DATA TO USE section start
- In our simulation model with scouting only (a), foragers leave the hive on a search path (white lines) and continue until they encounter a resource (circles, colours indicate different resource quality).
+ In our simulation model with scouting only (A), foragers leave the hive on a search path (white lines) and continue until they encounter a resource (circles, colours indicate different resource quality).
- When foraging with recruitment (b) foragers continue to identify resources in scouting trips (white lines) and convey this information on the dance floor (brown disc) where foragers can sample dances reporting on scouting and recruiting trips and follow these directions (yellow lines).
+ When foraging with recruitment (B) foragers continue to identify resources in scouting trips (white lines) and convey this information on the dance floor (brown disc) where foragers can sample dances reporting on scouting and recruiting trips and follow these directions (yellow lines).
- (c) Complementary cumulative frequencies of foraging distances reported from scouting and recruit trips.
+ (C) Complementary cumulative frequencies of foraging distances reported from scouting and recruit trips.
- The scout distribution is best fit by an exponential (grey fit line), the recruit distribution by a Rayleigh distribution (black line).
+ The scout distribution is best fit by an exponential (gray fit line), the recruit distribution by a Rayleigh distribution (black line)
DATA TO USE section end
DATA TO USE section start
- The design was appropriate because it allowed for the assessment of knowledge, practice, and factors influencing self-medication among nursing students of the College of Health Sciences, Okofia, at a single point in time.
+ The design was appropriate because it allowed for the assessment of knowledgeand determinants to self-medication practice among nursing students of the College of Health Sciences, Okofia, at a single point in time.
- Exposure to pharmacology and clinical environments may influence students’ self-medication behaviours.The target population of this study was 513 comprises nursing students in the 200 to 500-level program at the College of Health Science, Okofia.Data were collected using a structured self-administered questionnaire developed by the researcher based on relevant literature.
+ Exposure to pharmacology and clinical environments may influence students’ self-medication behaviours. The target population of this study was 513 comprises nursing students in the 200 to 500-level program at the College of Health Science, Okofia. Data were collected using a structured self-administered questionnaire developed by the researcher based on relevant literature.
DATA TO USE section end
DATA TO USE section start
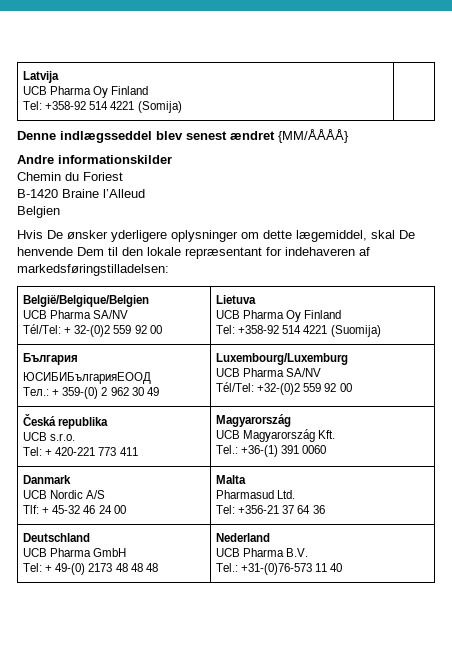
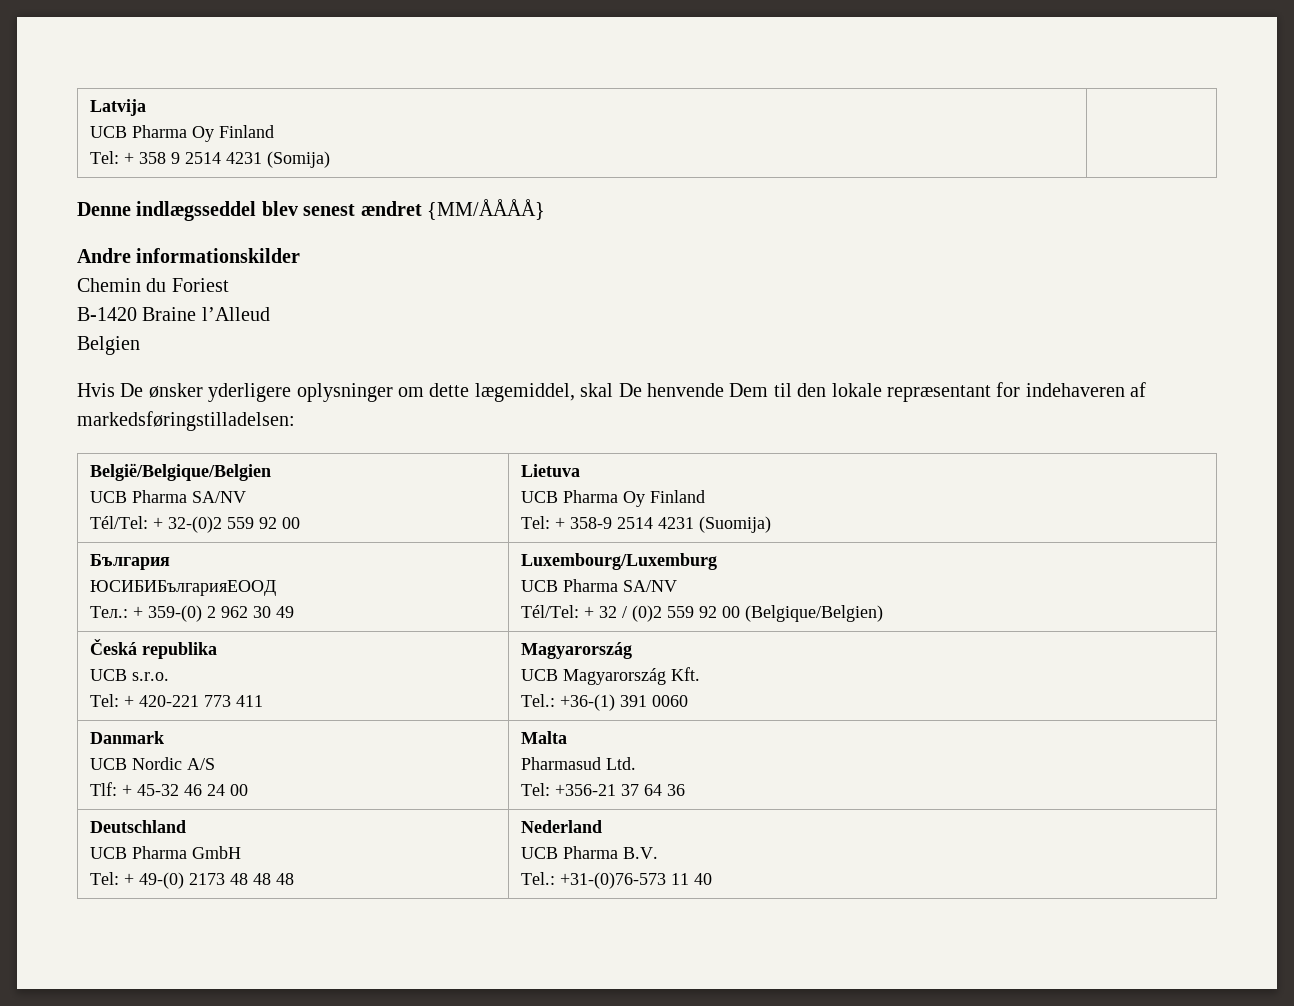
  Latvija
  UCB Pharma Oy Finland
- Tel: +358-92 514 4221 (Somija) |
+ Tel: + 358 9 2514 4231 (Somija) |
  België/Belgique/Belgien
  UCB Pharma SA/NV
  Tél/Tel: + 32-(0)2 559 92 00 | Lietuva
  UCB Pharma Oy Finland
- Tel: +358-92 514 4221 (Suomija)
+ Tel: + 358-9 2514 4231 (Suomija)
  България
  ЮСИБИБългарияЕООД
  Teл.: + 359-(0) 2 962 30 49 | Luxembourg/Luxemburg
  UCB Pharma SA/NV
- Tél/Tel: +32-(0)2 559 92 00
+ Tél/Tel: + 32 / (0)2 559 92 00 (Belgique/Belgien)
DATA TO USE section end
_PROBLEM_. An exact copy of the lines above, from the one containing "Teл.: + 359-(0)" through the one containing "92 00 (Belgique/Belgien)", is the whole of the answer.

_RESPONSE AREA_.
  Teл.: + 359-(0) 2 962 30 49 | Luxembourg/Luxemburg
  UCB Pharma SA/NV
- Tél/Tel: +32-(0)2 559 92 00
+ Tél/Tel: + 32 / (0)2 559 92 00 (Belgique/Belgien)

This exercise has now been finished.